● TASK TO CARRY OUT
Your output should consist of the data, copied exactly.

════════════════════

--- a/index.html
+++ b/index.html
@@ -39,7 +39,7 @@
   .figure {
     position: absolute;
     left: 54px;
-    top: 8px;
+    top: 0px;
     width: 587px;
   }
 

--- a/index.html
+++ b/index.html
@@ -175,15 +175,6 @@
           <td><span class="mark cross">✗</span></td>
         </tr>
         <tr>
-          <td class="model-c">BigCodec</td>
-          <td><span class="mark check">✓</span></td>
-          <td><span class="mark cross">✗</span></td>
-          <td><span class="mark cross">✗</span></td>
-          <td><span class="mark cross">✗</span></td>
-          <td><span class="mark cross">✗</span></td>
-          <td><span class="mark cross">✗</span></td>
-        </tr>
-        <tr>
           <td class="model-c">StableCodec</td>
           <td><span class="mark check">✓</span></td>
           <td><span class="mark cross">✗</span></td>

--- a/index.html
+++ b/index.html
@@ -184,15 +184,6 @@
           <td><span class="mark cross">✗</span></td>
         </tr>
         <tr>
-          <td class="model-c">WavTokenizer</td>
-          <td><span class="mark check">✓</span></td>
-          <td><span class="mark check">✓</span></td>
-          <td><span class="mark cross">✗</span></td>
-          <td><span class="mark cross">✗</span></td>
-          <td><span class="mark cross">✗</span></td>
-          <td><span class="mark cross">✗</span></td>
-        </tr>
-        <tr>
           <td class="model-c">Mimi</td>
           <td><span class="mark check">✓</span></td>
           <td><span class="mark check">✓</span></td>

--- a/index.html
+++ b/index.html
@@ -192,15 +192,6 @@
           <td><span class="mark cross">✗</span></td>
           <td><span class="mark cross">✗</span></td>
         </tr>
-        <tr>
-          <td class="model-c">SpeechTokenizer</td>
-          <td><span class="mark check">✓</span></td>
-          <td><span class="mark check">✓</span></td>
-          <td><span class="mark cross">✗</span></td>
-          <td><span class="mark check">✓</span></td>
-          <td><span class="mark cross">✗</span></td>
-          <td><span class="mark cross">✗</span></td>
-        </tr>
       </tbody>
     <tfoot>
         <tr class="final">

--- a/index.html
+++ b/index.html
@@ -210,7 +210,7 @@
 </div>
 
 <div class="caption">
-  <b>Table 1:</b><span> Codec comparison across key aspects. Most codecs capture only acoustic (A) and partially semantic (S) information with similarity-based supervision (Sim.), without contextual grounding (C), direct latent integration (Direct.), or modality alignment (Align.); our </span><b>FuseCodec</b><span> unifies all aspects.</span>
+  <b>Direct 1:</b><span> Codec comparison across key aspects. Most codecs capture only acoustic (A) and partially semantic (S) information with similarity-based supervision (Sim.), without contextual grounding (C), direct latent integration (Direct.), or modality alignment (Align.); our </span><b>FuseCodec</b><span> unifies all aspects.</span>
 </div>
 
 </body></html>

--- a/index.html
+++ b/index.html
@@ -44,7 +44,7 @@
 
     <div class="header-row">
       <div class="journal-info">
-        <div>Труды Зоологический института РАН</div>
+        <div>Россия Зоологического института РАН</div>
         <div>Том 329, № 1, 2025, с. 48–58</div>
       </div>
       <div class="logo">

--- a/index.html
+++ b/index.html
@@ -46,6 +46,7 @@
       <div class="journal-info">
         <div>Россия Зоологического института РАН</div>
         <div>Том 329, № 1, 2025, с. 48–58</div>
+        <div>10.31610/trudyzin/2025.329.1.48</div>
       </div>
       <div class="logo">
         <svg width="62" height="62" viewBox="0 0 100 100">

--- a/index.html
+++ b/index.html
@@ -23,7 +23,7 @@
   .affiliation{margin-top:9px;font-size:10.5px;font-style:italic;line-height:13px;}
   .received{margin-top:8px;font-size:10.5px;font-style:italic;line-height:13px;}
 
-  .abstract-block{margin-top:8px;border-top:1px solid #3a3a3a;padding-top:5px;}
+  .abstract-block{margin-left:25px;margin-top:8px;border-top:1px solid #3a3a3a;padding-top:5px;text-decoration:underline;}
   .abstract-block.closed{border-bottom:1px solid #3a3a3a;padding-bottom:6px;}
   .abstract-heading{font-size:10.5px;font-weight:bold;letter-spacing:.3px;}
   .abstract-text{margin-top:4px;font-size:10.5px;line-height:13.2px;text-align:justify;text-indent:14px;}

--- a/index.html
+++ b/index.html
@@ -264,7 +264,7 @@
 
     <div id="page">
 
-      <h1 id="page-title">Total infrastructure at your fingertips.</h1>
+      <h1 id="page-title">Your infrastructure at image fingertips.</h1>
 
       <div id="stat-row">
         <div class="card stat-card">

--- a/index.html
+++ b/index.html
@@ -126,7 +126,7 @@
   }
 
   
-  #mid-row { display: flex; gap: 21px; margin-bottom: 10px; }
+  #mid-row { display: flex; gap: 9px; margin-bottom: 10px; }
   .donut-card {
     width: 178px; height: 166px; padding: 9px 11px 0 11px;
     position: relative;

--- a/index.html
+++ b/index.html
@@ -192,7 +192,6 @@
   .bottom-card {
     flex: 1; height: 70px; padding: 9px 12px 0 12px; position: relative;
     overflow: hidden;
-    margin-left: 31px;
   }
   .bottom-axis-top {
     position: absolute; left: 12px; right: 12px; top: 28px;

════════════════════

● TASK OUTPUT
--- a/index.html
+++ b/index.html
@@ -39,7 +39,7 @@
   .figure {
     position: absolute;
     left: 54px;
-    top: 8px;
+    top: 0px;
     width: 587px;
   }
 

--- a/index.html
+++ b/index.html
@@ -175,15 +175,6 @@
           <td><span class="mark cross">✗</span></td>
         </tr>
         <tr>
-          <td class="model-c">BigCodec</td>
-          <td><span class="mark check">✓</span></td>
-          <td><span class="mark cross">✗</span></td>
-          <td><span class="mark cross">✗</span></td>
-          <td><span class="mark cross">✗</span></td>
-          <td><span class="mark cross">✗</span></td>
-          <td><span class="mark cross">✗</span></td>
-        </tr>
-        <tr>
           <td class="model-c">StableCodec</td>
           <td><span class="mark check">✓</span></td>
           <td><span class="mark cross">✗</span></td>

--- a/index.html
+++ b/index.html
@@ -184,15 +184,6 @@
           <td><span class="mark cross">✗</span></td>
         </tr>
         <tr>
-          <td class="model-c">WavTokenizer</td>
-          <td><span class="mark check">✓</span></td>
-          <td><span class="mark check">✓</span></td>
-          <td><span class="mark cross">✗</span></td>
-          <td><span class="mark cross">✗</span></td>
-          <td><span class="mark cross">✗</span></td>
-          <td><span class="mark cross">✗</span></td>
-        </tr>
-        <tr>
           <td class="model-c">Mimi</td>
           <td><span class="mark check">✓</span></td>
           <td><span class="mark check">✓</span></td>

--- a/index.html
+++ b/index.html
@@ -192,15 +192,6 @@
           <td><span class="mark cross">✗</span></td>
           <td><span class="mark cross">✗</span></td>
         </tr>
-        <tr>
-          <td class="model-c">SpeechTokenizer</td>
-          <td><span class="mark check">✓</span></td>
-          <td><span class="mark check">✓</span></td>
-          <td><span class="mark cross">✗</span></td>
-          <td><span class="mark check">✓</span></td>
-          <td><span class="mark cross">✗</span></td>
-          <td><span class="mark cross">✗</span></td>
-        </tr>
       </tbody>
     <tfoot>
         <tr class="final">

--- a/index.html
+++ b/index.html
@@ -210,7 +210,7 @@
 </div>
 
 <div class="caption">
-  <b>Table 1:</b><span> Codec comparison across key aspects. Most codecs capture only acoustic (A) and partially semantic (S) information with similarity-based supervision (Sim.), without contextual grounding (C), direct latent integration (Direct.), or modality alignment (Align.); our </span><b>FuseCodec</b><span> unifies all aspects.</span>
+  <b>Direct 1:</b><span> Codec comparison across key aspects. Most codecs capture only acoustic (A) and partially semantic (S) information with similarity-based supervision (Sim.), without contextual grounding (C), direct latent integration (Direct.), or modality alignment (Align.); our </span><b>FuseCodec</b><span> unifies all aspects.</span>
 </div>
 
 </body></html>

--- a/index.html
+++ b/index.html
@@ -44,7 +44,7 @@
 
     <div class="header-row">
       <div class="journal-info">
-        <div>Труды Зоологический института РАН</div>
+        <div>Россия Зоологического института РАН</div>
         <div>Том 329, № 1, 2025, с. 48–58</div>
       </div>
       <div class="logo">

--- a/index.html
+++ b/index.html
@@ -46,6 +46,7 @@
       <div class="journal-info">
         <div>Россия Зоологического института РАН</div>
         <div>Том 329, № 1, 2025, с. 48–58</div>
+        <div>10.31610/trudyzin/2025.329.1.48</div>
       </div>
       <div class="logo">
         <svg width="62" height="62" viewBox="0 0 100 100">

--- a/index.html
+++ b/index.html
@@ -23,7 +23,7 @@
   .affiliation{margin-top:9px;font-size:10.5px;font-style:italic;line-height:13px;}
   .received{margin-top:8px;font-size:10.5px;font-style:italic;line-height:13px;}
 
-  .abstract-block{margin-top:8px;border-top:1px solid #3a3a3a;padding-top:5px;}
+  .abstract-block{margin-left:25px;margin-top:8px;border-top:1px solid #3a3a3a;padding-top:5px;text-decoration:underline;}
   .abstract-block.closed{border-bottom:1px solid #3a3a3a;padding-bottom:6px;}
   .abstract-heading{font-size:10.5px;font-weight:bold;letter-spacing:.3px;}
   .abstract-text{margin-top:4px;font-size:10.5px;line-height:13.2px;text-align:justify;text-indent:14px;}

--- a/index.html
+++ b/index.html
@@ -264,7 +264,7 @@
 
     <div id="page">
 
-      <h1 id="page-title">Total infrastructure at your fingertips.</h1>
+      <h1 id="page-title">Your infrastructure at image fingertips.</h1>
 
       <div id="stat-row">
         <div class="card stat-card">

--- a/index.html
+++ b/index.html
@@ -126,7 +126,7 @@
   }
 
   
-  #mid-row { display: flex; gap: 21px; margin-bottom: 10px; }
+  #mid-row { display: flex; gap: 9px; margin-bottom: 10px; }
   .donut-card {
     width: 178px; height: 166px; padding: 9px 11px 0 11px;
     position: relative;

--- a/index.html
+++ b/index.html
@@ -192,7 +192,6 @@
   .bottom-card {
     flex: 1; height: 70px; padding: 9px 12px 0 12px; position: relative;
     overflow: hidden;
-    margin-left: 31px;
   }
   .bottom-axis-top {
     position: absolute; left: 12px; right: 12px; top: 28px;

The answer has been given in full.